What you return must match the entries word for word, minus the pictures.

┌──

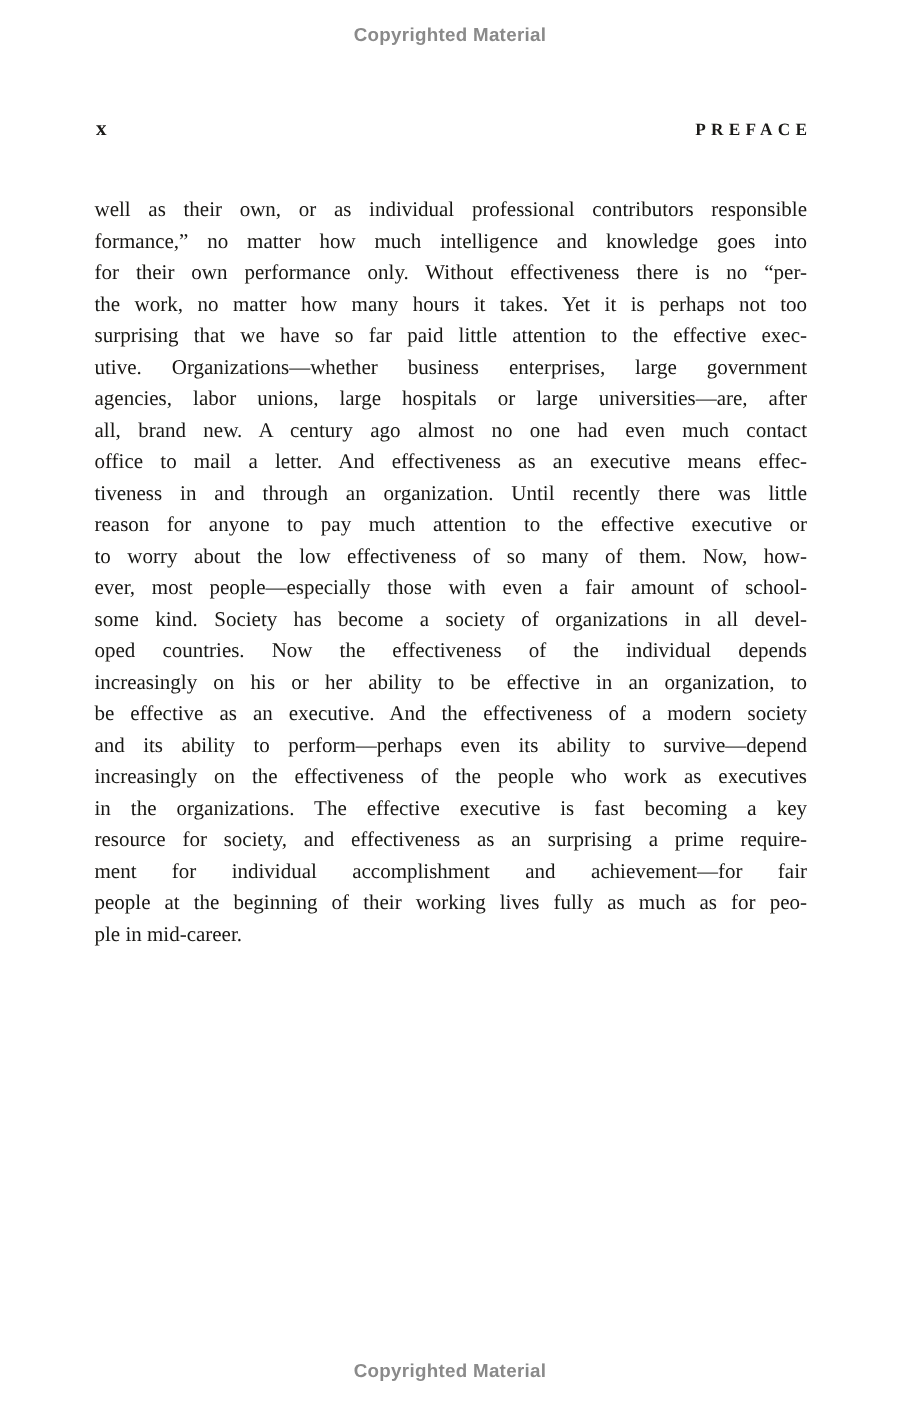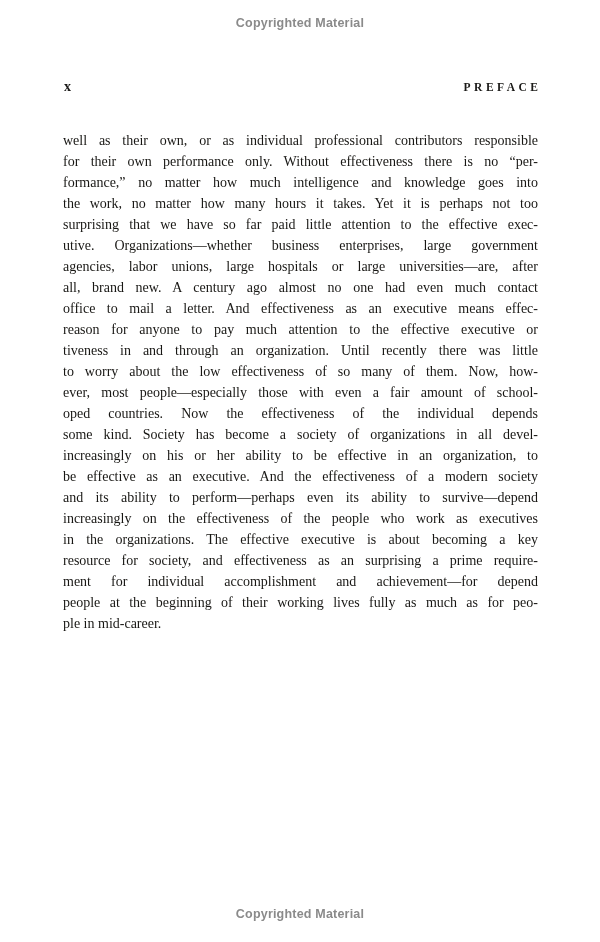"for their own performance only." div.body-line { order: before "formance,” no matter how much" -> after "formance,” no matter how much" }
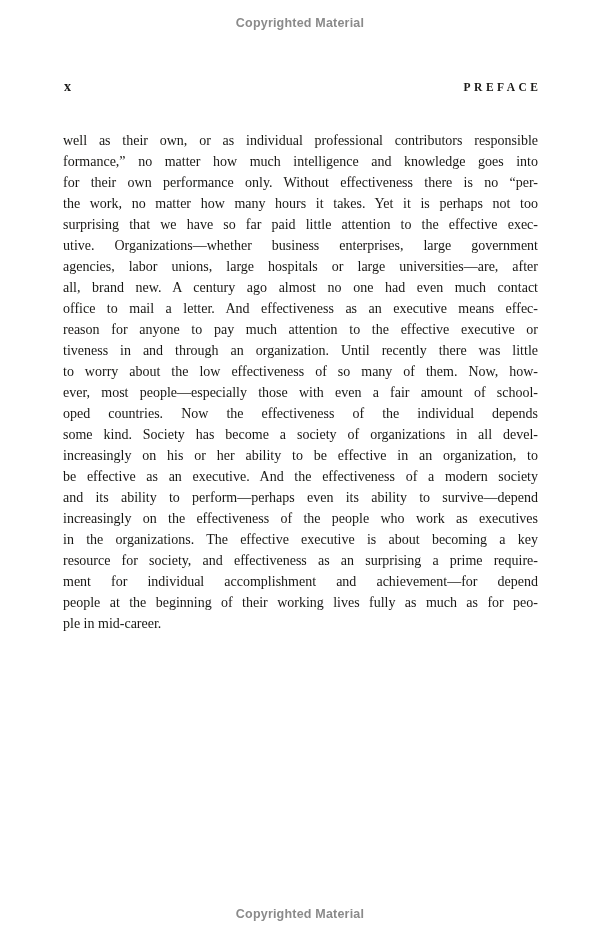"reason for anyone to pay" div.body-line { order: before "tiveness in and through an" -> after "tiveness in and through an" }
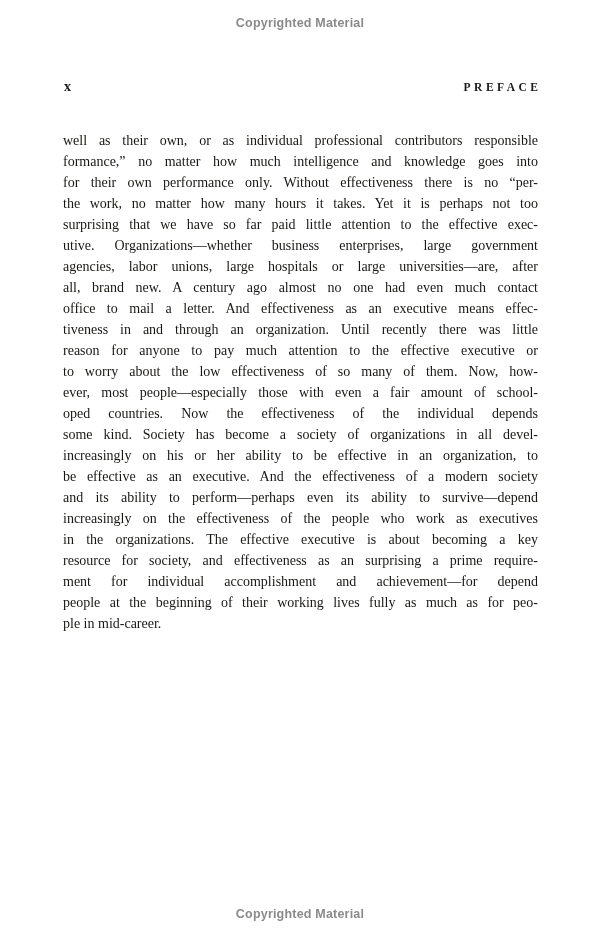"oped countries. Now the effectiveness" div.body-line { order: before "some kind. Society has become" -> after "some kind. Society has become" }
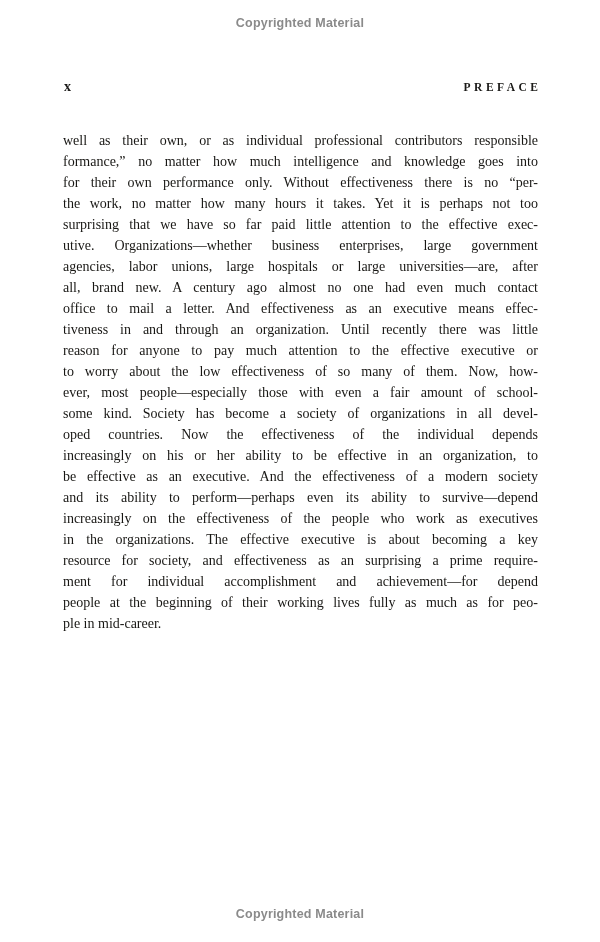"in the organizations. The effective" div.body-line { text: about -> fast }
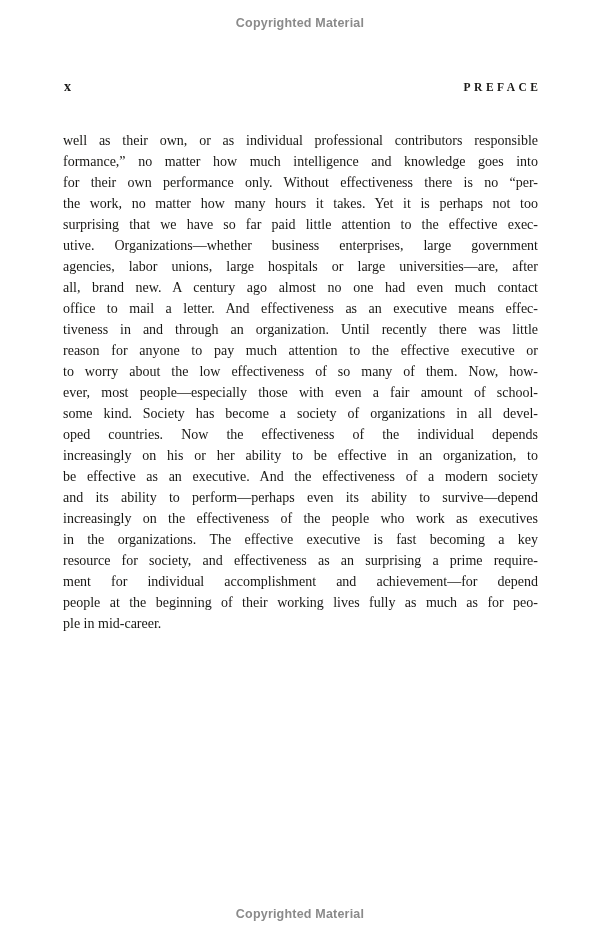"ment for individual accomplishment and" div.body-line { text: depend -> fair }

└──

WRITTEN RESPONSE:
"for their own performance only." div.body-line { order: before "formance,” no matter how much" -> after "formance,” no matter how much" }
"reason for anyone to pay" div.body-line { order: before "tiveness in and through an" -> after "tiveness in and through an" }
"oped countries. Now the effectiveness" div.body-line { order: before "some kind. Society has become" -> after "some kind. Society has become" }
"in the organizations. The effective" div.body-line { text: about -> fast }
"ment for individual accomplishment and" div.body-line { text: depend -> fair }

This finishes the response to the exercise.